▶ **Materials provided**
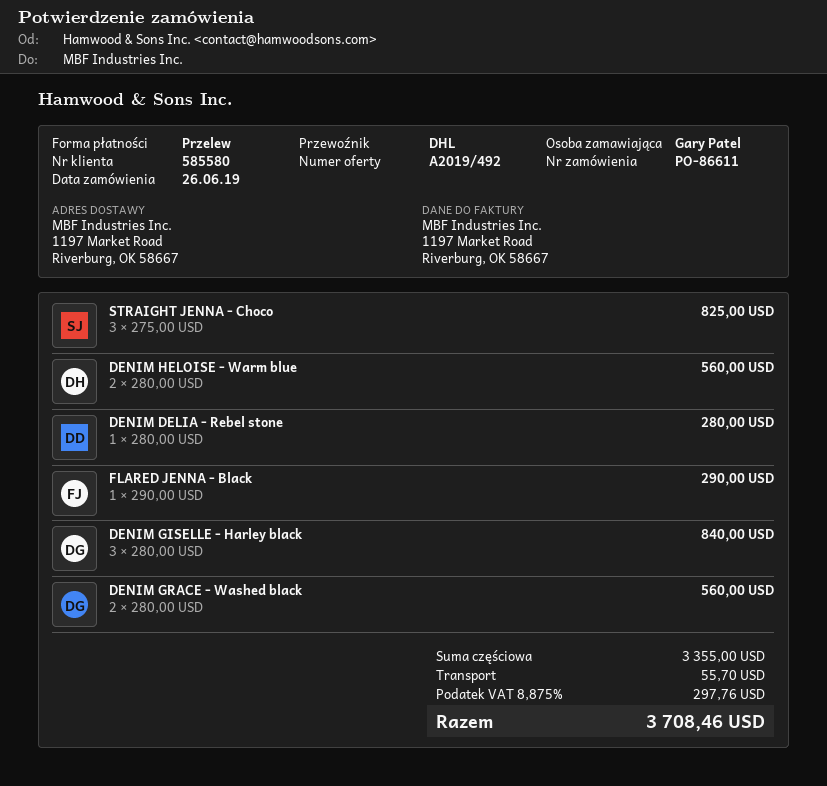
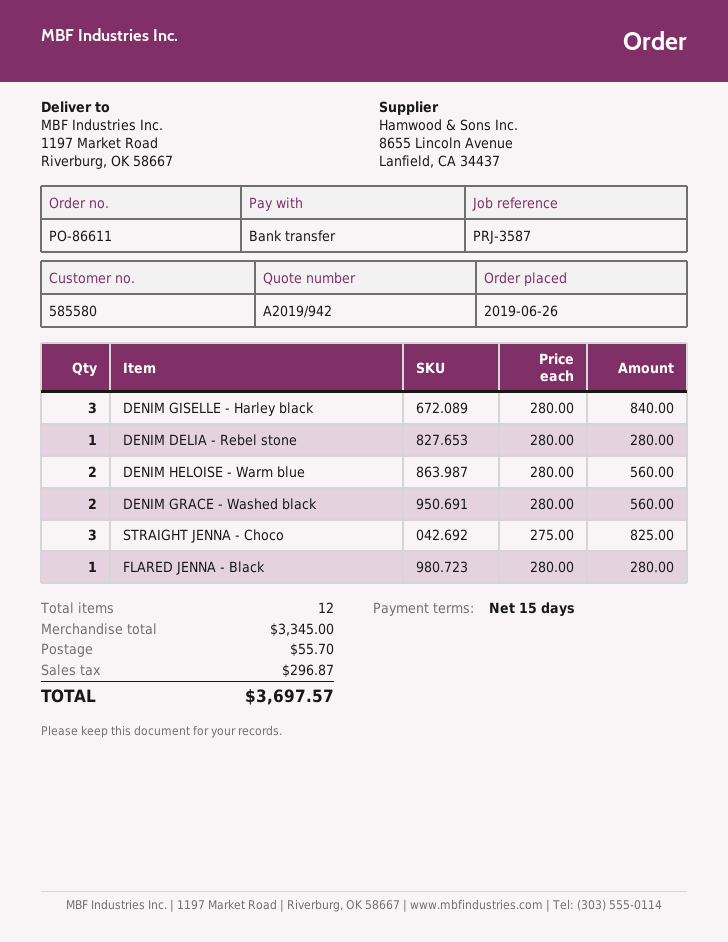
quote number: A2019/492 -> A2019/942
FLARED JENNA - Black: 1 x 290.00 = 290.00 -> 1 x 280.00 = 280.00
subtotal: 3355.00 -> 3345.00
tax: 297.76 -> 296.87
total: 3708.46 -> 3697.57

▶ **Problem requirements**
Only the pictures are to be left out; repeat all other material exactly.

▶ **Output**
quote number: A2019/492 -> A2019/942
FLARED JENNA - Black: 1 x 290.00 = 290.00 -> 1 x 280.00 = 280.00
subtotal: 3355.00 -> 3345.00
tax: 297.76 -> 296.87
total: 3708.46 -> 3697.57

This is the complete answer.